EXERCISE PROMPT:
The word "number" marks the lines to find; copy every such line from the data below.

SUPPLIED RECORDS:
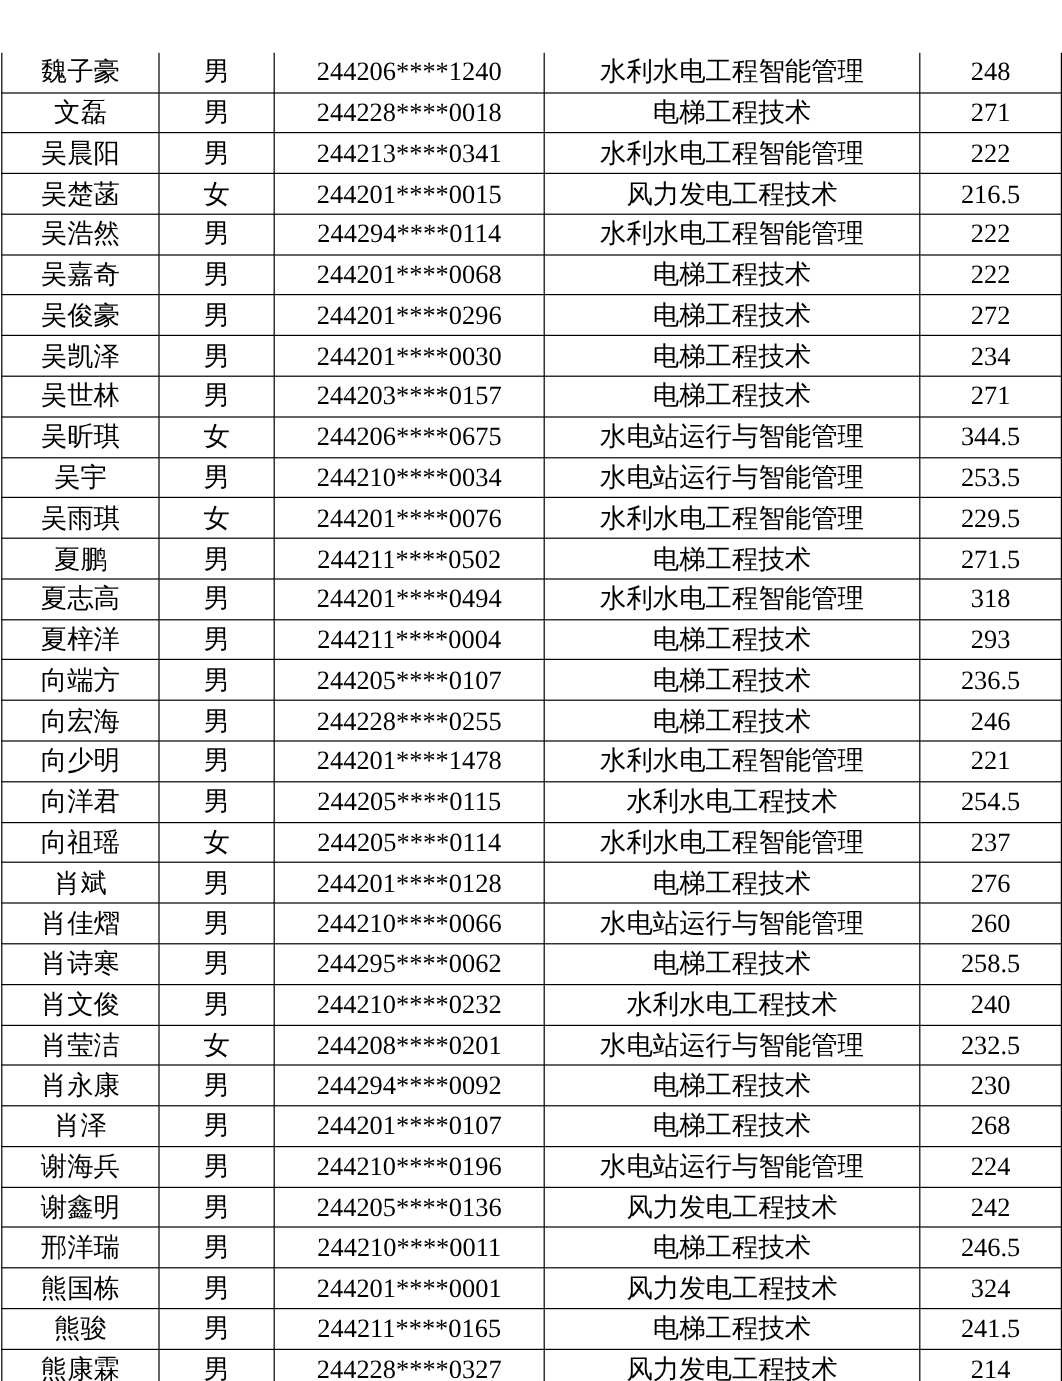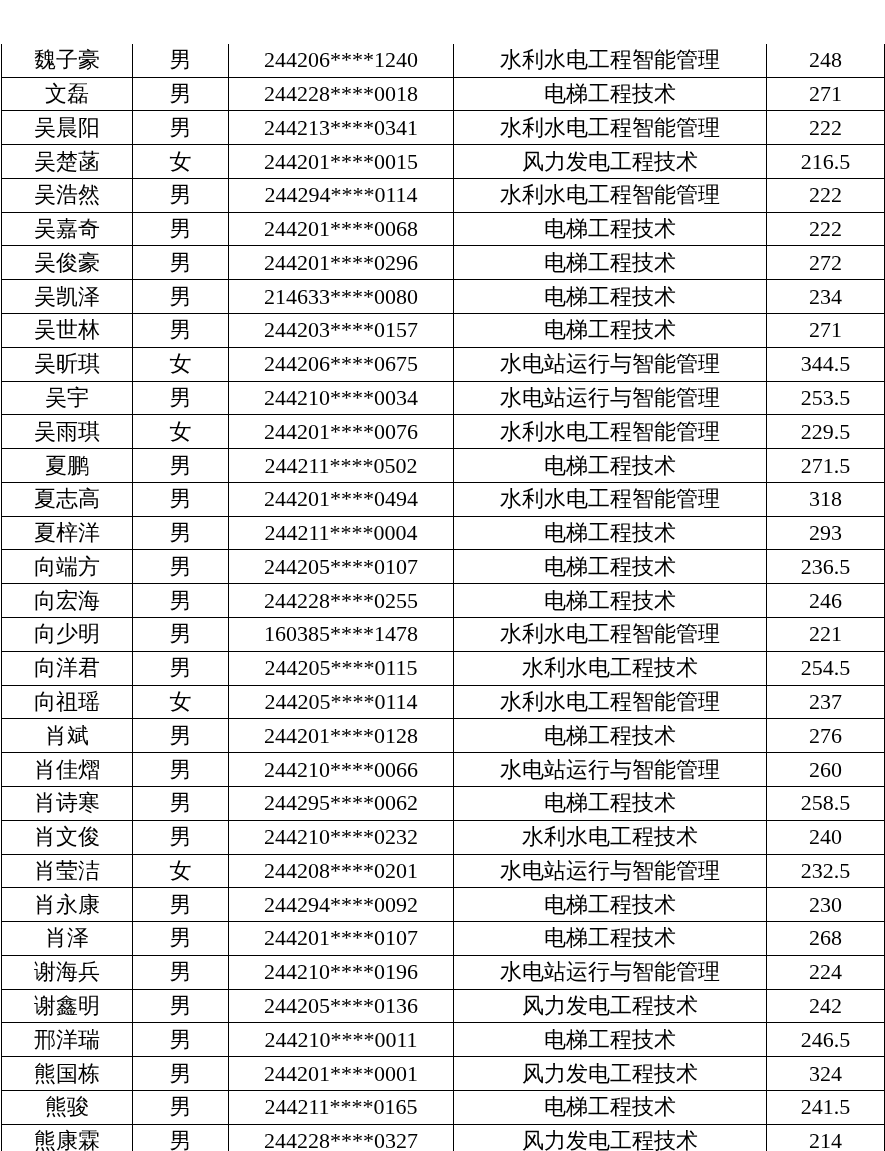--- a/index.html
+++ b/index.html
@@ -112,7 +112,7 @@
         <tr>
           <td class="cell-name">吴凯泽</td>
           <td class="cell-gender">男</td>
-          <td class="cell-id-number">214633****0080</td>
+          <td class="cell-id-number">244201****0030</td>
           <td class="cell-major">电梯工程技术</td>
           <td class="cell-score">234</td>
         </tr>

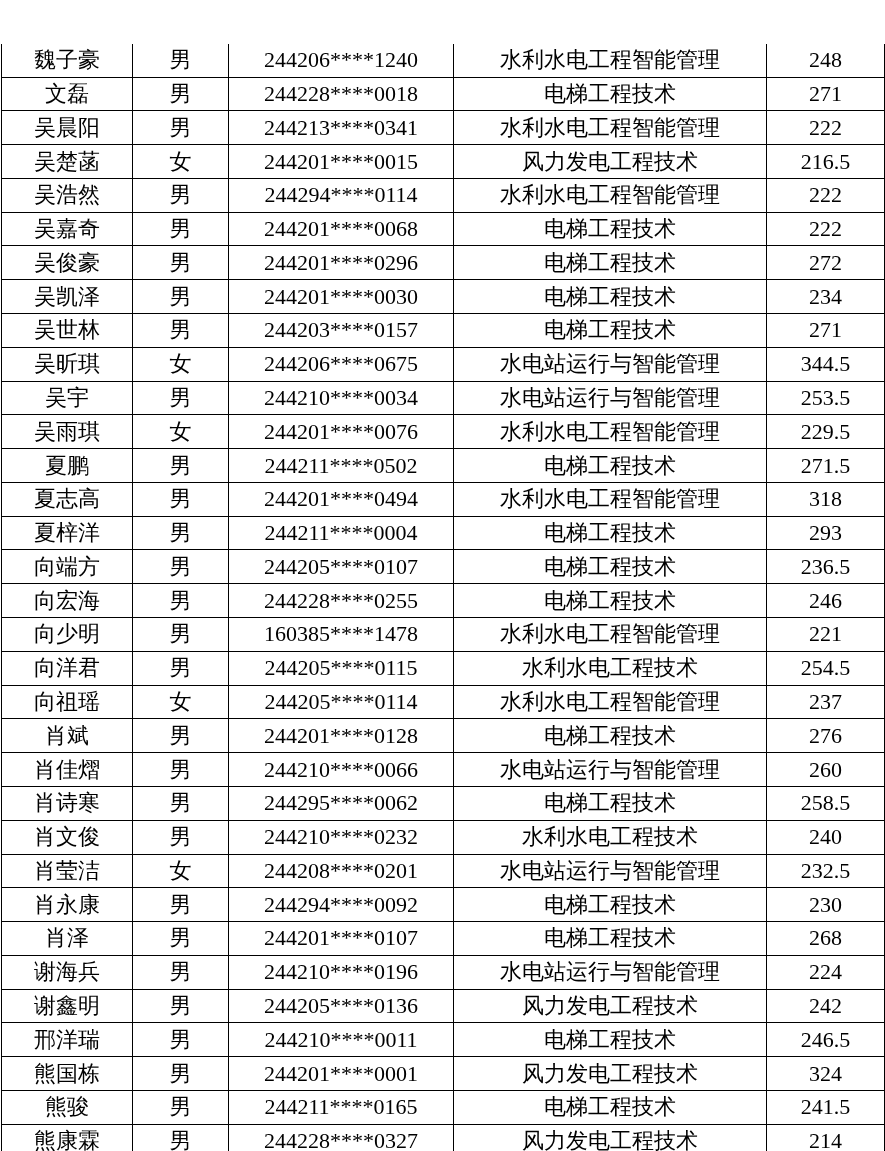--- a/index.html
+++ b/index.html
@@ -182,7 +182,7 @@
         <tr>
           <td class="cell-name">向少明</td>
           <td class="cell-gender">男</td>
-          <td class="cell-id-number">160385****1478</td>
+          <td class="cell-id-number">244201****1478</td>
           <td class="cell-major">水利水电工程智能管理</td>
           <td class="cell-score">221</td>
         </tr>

OUTPUT FOR THIS EXERCISE:
-          <td class="cell-id-number">214633****0080</td>
+          <td class="cell-id-number">244201****0030</td>
-          <td class="cell-id-number">160385****1478</td>
+          <td class="cell-id-number">244201****1478</td>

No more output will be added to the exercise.